タイトル:「あ、これ無理」と言って消えたインド人エンジニアを、ちょっと見習いたい話

最近、ふと思うことがある。

日本人、責任感が強すぎる気がする。

もちろん、それ自体は悪いことじゃない。真面目に働くとか、周囲に迷惑をかけないようにするとか、社会を支えている大事な価値観だと思う。

でも、その責任感のせいで明らかに疲れ切ってる人を、業界でかなりの数見てきた。

エンジニアに限らない。PM、営業、管理職、みんなそう。

「自分がやらないと」 「今抜けたら迷惑がかかる」 「ここで逃げたらダメだ」

そう言いながら、休日も働いて、寝不足で、なんとなく顔色が悪い。

でも、冷静に考えると、仕事って人生そのものじゃない。

あくまで、お金を稼いで生活するための手段だ。

今の会社がなくなっても、人間は意外と生きていける。 転職だってあるし、フリーランスだってあるし、最悪ちょっと休んだっていい。

なのに、日本人は「今の職場」に人生を賭けすぎる。


昔、一緒に仕事をしていたインド人エンジニアがいた。

ある日、突然「交通事故に遭った」と連絡が来て、そのまま現場から消えた。

本当に事故だったのかは、正直わからない。 たぶん嘘だったんじゃないかと思う。

ただ、現場はかなり荒れていた。

深夜対応、無茶振り、終わらない仕様変更。 日本人メンバーは「頑張るしかない」と耐えていたが、彼は違った。

「あ、これ無理だ」

と判断した瞬間に、切ったのだと思う。

当時は驚いたが、今振り返ると、あれはある意味で合理的だったのかもしれない。

もちろん、全てのインド人が無責任だと言いたいわけではない。 普通に真面目で優秀な人もたくさんいるだろう。

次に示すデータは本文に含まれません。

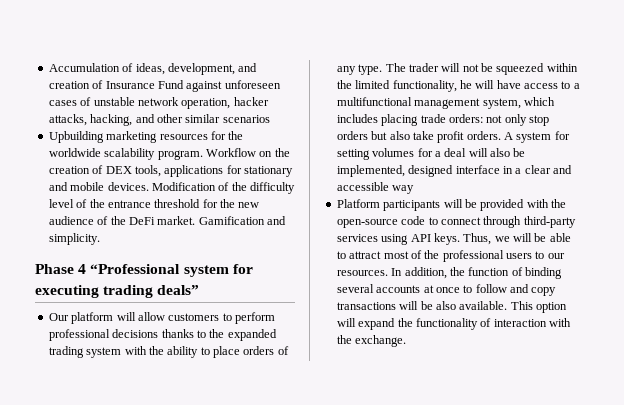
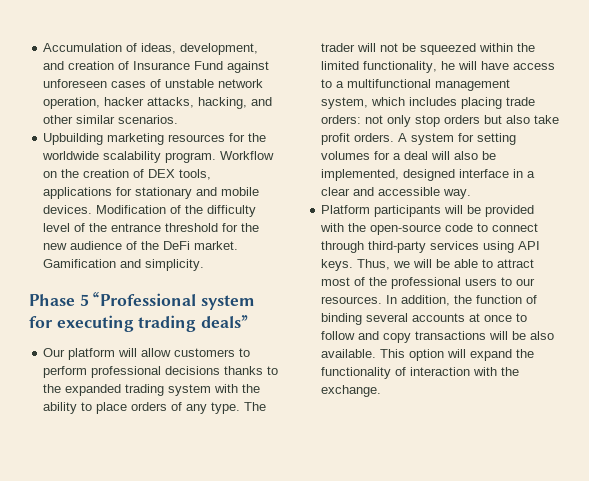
[222,115,270,123] scenarios -> [118,115,179,124] scenarios.
[78,264,87,274] 4 -> [79,294,89,306] 5
[392,185,415,194] way -> [443,189,472,199] way.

ただ、少なくとも日本人よりは「自分を優先する」感覚が強い気がする。

以前、インドで働いていたというYOUTUBERも似たような動画を流していた。

インドでは、会社を辞める時に引き継ぎをほとんどしないケースもあるらしい。

理由はシンプルで、

「もう辞める会社の評価なんて、自分の人生に関係ない」

という感覚らしい。

日本人的感覚だと「無責任」に聞こえる。

でも、日本人は逆方向に振り切れすぎている気もする。

辞める会社のために最後までメンタル削って、体調崩して、なんならその後しばらく動けなくなる人もいる。

そこまで背負う必要、本当にあるのか。


真面目な人ほど危ない。

責任感が強い人ほど、自分を追い込む。

「自分が抜けたら現場が回らない」

いや、回る。

多少混乱しても、会社は普通に続く。

あなたがいなくなっても、組織は回るようにできてる。 資本主義って、たぶんそういう仕組み。

でも、ボロボロになったあなたのことは、会社は別にケアしてくれない。

だから、たまには少しだけドライでいい。

限界なら逃げていい。 無理なら辞めていい。

日本人はもう少し、「自分のことを優先する合理性」を持ってもいい気がする。


…とか書いてみたものの、

たぶん今これを読んでる真面目な人ほど、明日も普通に出社して、無茶振りに普通に対応すると思う。

「いや、自分の現場はそうもいかなくて…」

ってなるやつ。

それでも、月に1回くらいは思い出してほしい。

あの日「あ、これ無理」と言って消えたインド人エンジニアのことを。

たぶん彼は今頃、別の国で別の仕事して、普通に元気にやってる。

それくらい雑でも、人生はちゃんと続く。

なので、まあ、無理しすぎず、ぼちぼちいきましょう。